“Dalam hal ini, saya minta kepada Bapak Presiden RI agar dapat mengevaluasi kembali secara nasional. Kita ingin perubahan yang nyata, justru malah menjadi keprihatinan yang luar biasa mengingat ramainya penegak hukum kita justru semakin melemah. Seharusnya, mereka berfikir bagaimana caranya mengabdi untuk masyarakat, bukan menjadi beban negara,” tegas dia.
Sebagai praktisi hukum, tambah dia, bahwa penyelesaian perkara merupakan salah satu indikator keberhasilan penegakan hukum. Menurutnya, ketika suatu perkara berlarut-larut tanpa kejelasan, korban maupun pelapor dapat berpotensi kehilangan kepercayaan terhadap institusi penegak hukum.

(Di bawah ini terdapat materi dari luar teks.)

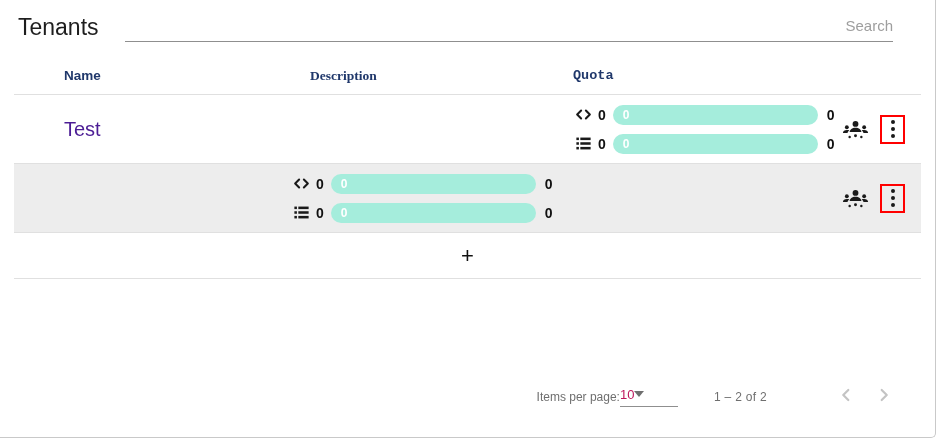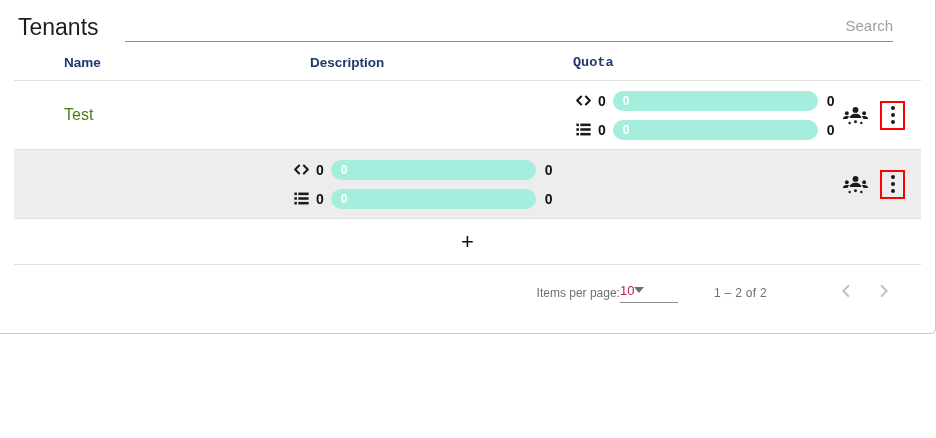"Tenants" .page { height: 334px -> 438px }
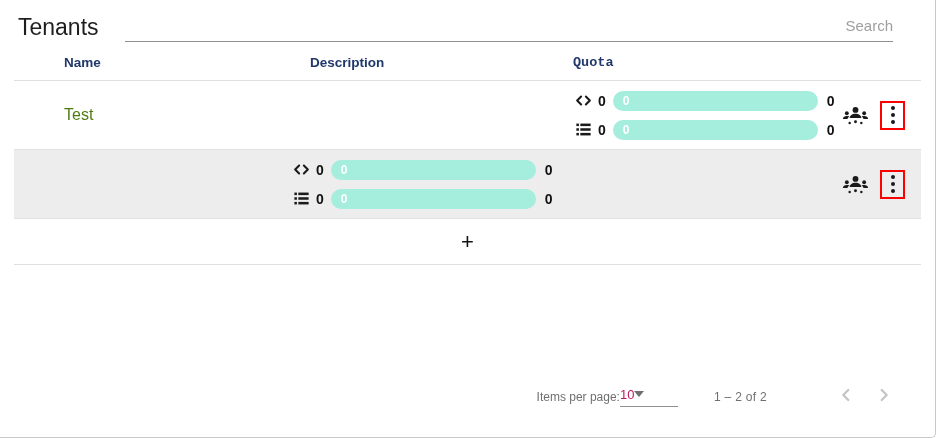"Name" .table-head { margin: 5px 14px 0 -> 18px 14px 0 }
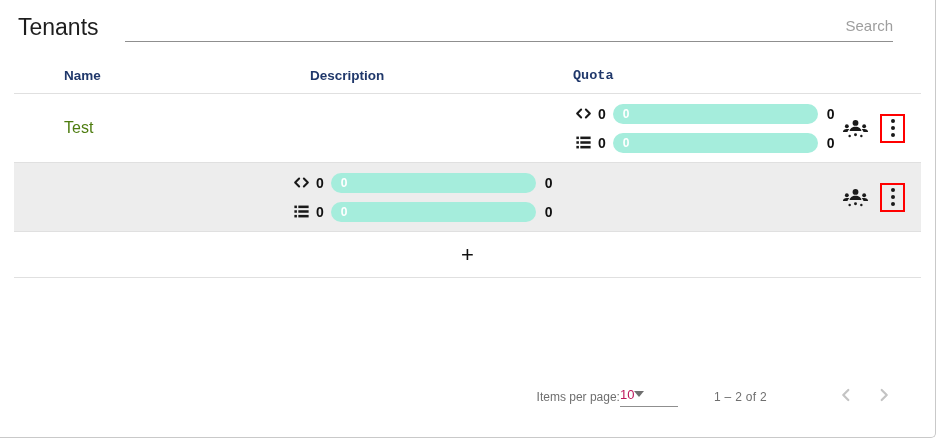"Description" .col-desc { font-family: none -> Liberation Serif, serif }
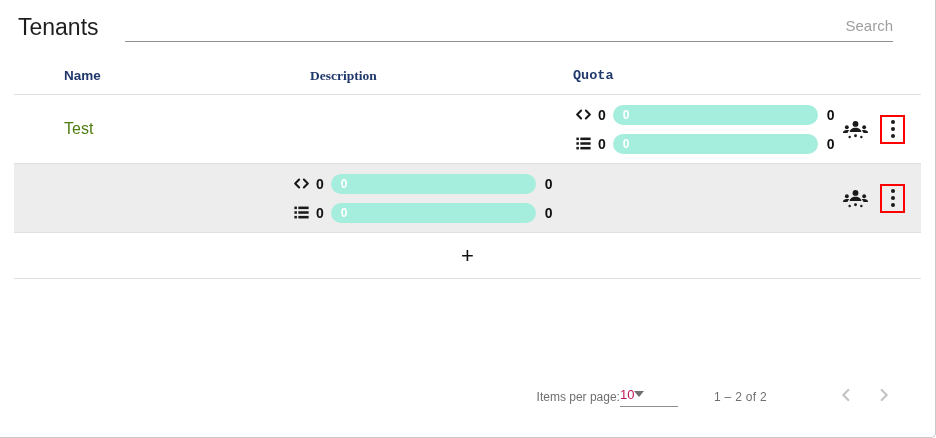"Test" .cell-name { color: #4d7c0f -> #4c1d95; font-size: 16px -> 20px }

“Selain itu, tingginya angka kriminalitas juga menunjukkan perlunya penguatan langkah-langkah pencegahan kejahatan. Menurutnya, penegakan hukum tidak cukup hanya mengandalkan tindakan represif, tetapi juga harus dibarengi dengan upaya preventif melalui edukasi masyarakat, peningkatan pengawasan, serta kerja sama lintas sektor,” katanya.